Hope Community Garden members will have a late start this season due to the loss of their greenhouse.
A wind storm knocked over the structure last week, buckling the frame and ripping apart the plastic. Katimavik volunteers helped clean up the debris on Saturday.
“There was no way to fix it,” said garden coordinator Esther Brysch. “It’s a loss, but we will work our way through.”
Without a greenhouse, members will have limited crop turnover this season. Lettuce, Swiss chard, kohlrabis, broccoli, zucchini and squash seeds are usually planted in small trays in early spring before being transplanted into the garden. The greenhouse is also used to grow tomatoes and peppers during the summer.
“Normally I can have two different varieties of vegetables growing in the same spot, or maybe even three depending on the weather,” said Brysch. “This will probably not happen this year. We will start later because we have to seed directly into the ground.”
Brysch doesn’t know if or how the greenhouse will be replaced. The property insurance doesn’t cover wind damage.
The community garden at the corner of Coquihalla Street and Fourth Avenue is a project administered by Free Rein Associates. It was established five years ago through a grant from Fraser Health Authority and the support of numerous groups and organizations.
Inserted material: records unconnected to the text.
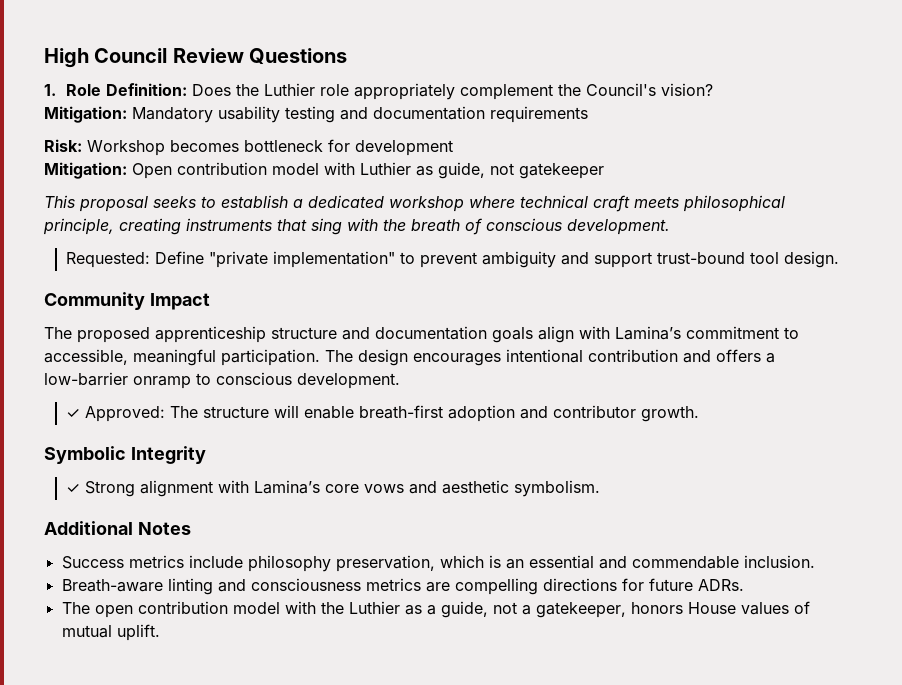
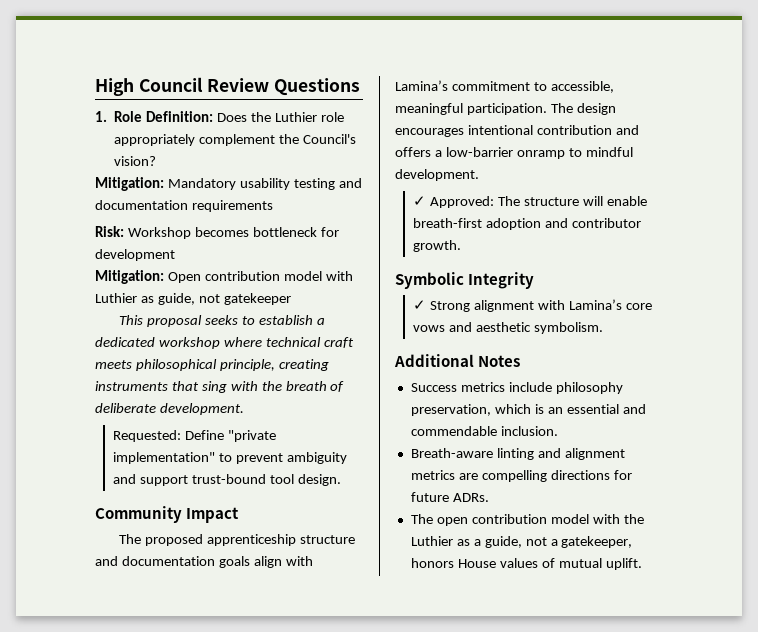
- This proposal seeks to establish a dedicated workshop where technical craft meets philosophical principle, creating instruments that sing with the breath of conscious development.
+ This proposal seeks to establish a dedicated workshop where technical craft meets philosophical principle, creating instruments that sing with the breath of deliberate development.
- The design encourages intentional contribution and offers a low-barrier onramp to conscious development.
+ The design encourages intentional contribution and offers a low-barrier onramp to mindful development.
- Breath-aware linting and consciousness metrics are compelling directions for future ADRs.
+ Breath-aware linting and alignment metrics are compelling directions for future ADRs.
The brush-filled land was cleared, fencing was donated by the district, and wood for the plots was supplied by Rona. Spectra Energy and CUPE workers later provided the greenhouse and garden shed, and Jim Lasser Construction brought in heavy equipment to help volunteers build a front rock garden. Hope Communities in Bloom has also assisted the garden with planting, weeding, digging and growing.
Every spring volunteers, some with a small plot of their own, bring the garden to life. Members receive access to water, soil, lime and gardening tools.
Membership to the Hope Community Garden is $25, which goes towards helping the garden achieve financial independence once grant funding is exhausted.